Record extracts:
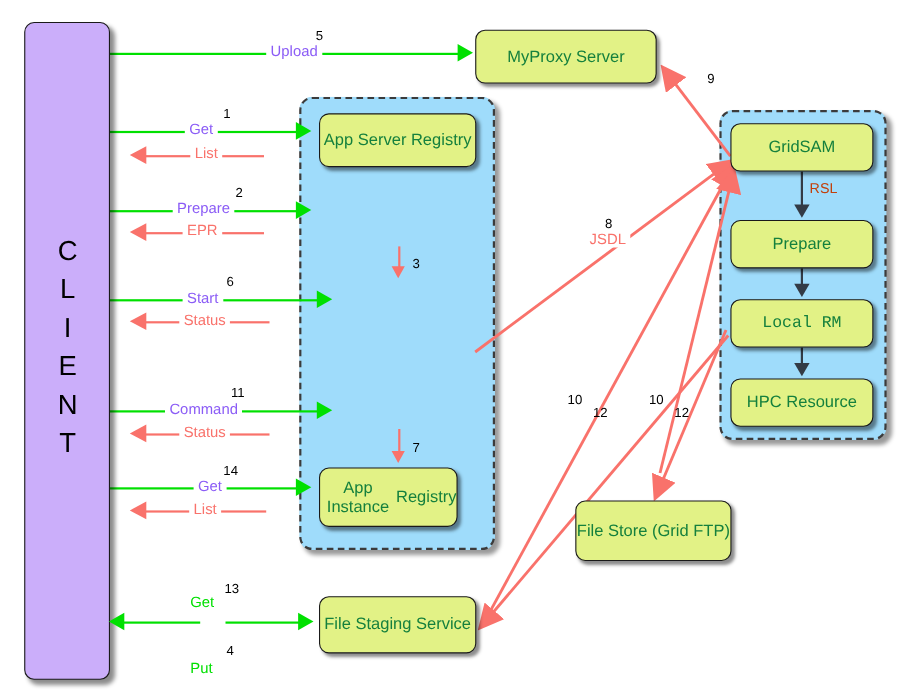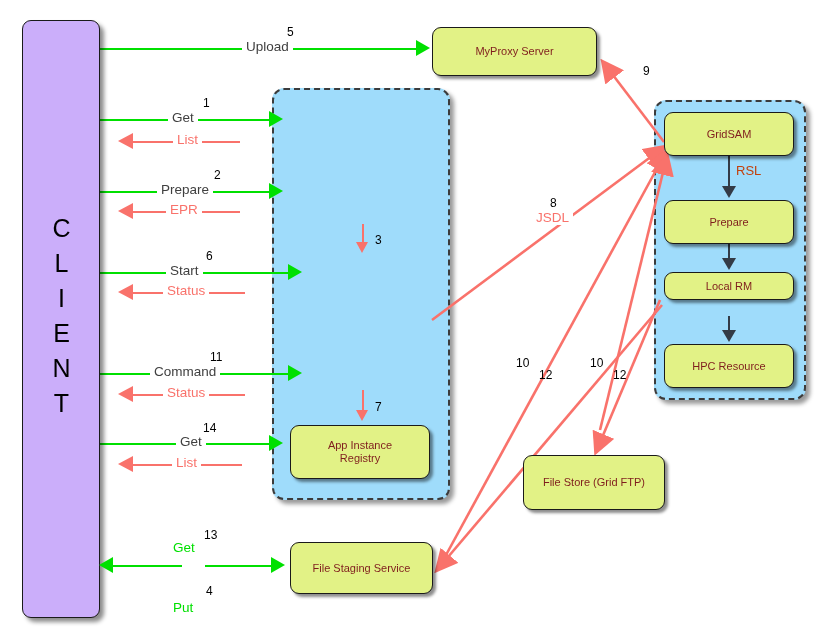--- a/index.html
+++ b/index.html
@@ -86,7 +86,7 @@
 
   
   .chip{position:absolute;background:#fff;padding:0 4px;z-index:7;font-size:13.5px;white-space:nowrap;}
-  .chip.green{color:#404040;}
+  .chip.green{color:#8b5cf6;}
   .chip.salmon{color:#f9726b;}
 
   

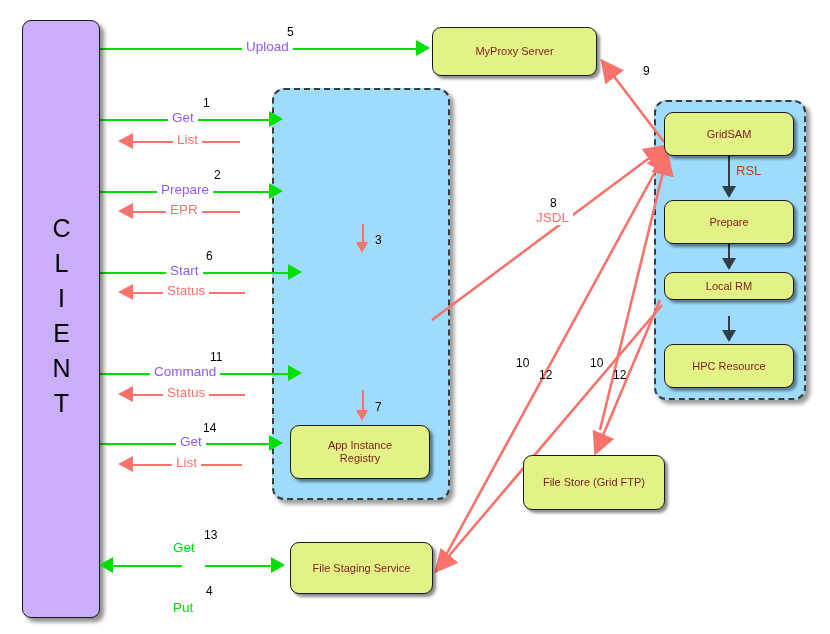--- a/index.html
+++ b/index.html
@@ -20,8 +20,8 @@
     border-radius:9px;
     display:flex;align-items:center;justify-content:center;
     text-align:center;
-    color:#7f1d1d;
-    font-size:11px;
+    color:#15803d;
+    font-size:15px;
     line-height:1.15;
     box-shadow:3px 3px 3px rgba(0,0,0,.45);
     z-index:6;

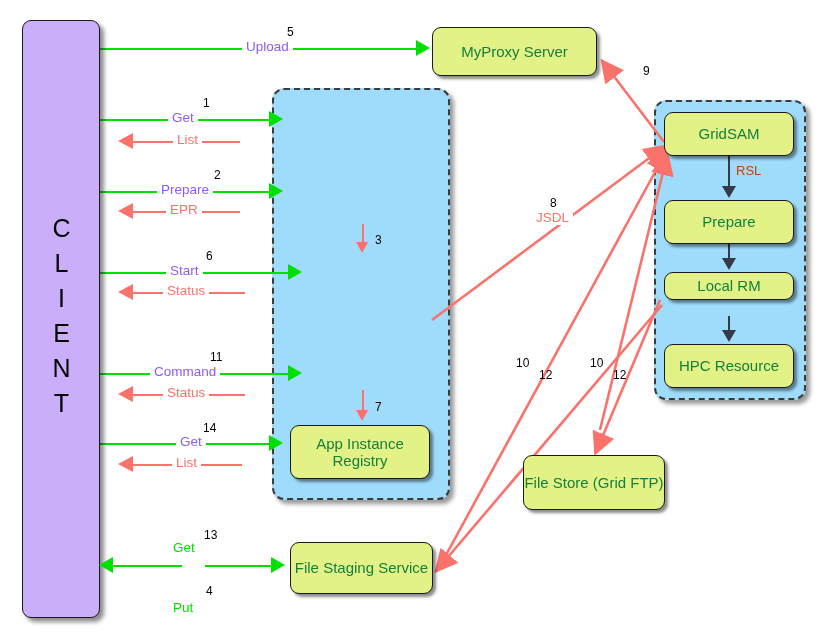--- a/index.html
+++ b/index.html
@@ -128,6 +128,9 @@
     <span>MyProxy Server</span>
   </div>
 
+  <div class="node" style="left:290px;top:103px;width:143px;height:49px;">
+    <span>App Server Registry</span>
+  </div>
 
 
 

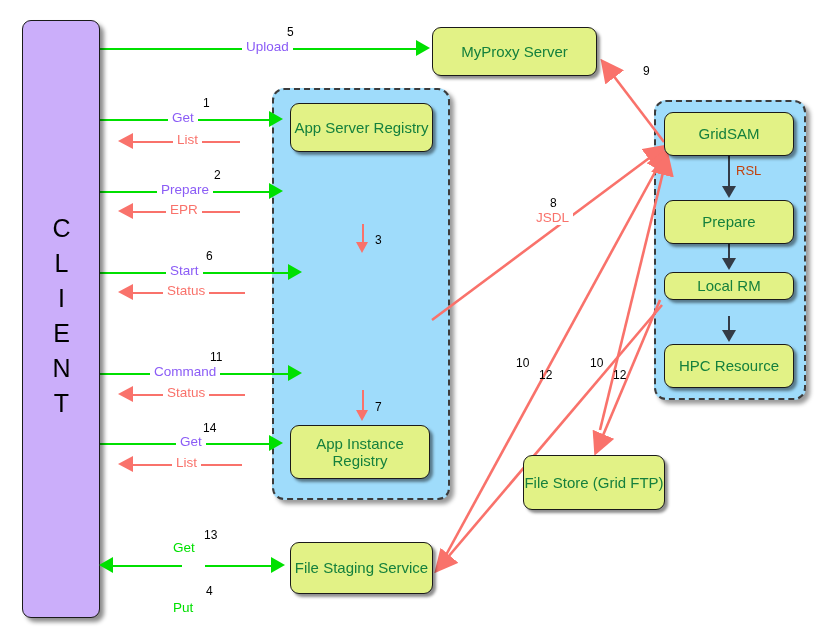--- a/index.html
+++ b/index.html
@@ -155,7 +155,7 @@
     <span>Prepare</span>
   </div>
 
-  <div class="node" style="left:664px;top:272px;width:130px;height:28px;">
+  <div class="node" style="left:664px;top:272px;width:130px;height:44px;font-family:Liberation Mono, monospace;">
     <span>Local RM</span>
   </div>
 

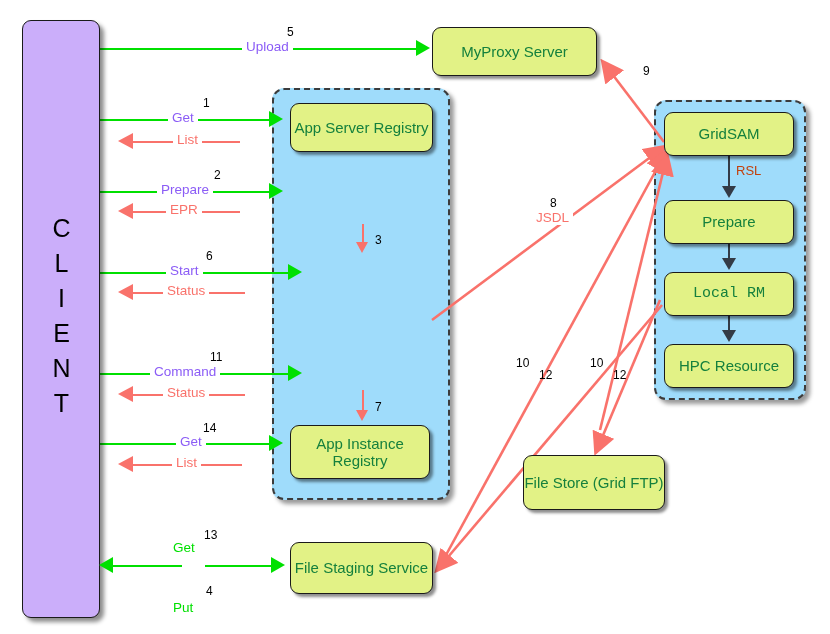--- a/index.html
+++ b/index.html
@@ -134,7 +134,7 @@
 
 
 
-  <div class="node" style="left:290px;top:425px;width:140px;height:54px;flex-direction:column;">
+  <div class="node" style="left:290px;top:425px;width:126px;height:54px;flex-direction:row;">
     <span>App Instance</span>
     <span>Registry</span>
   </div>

Exercise requirements:
Find the string "width" in the entries above and return each line that holds it.

Exercise answer:
+  <div class="node" style="left:290px;top:103px;width:143px;height:49px;">
-  <div class="node" style="left:664px;top:272px;width:130px;height:28px;">
+  <div class="node" style="left:664px;top:272px;width:130px;height:44px;font-family:Liberation Mono, monospace;">
-  <div class="node" style="left:290px;top:425px;width:140px;height:54px;flex-direction:column;">
+  <div class="node" style="left:290px;top:425px;width:126px;height:54px;flex-direction:row;">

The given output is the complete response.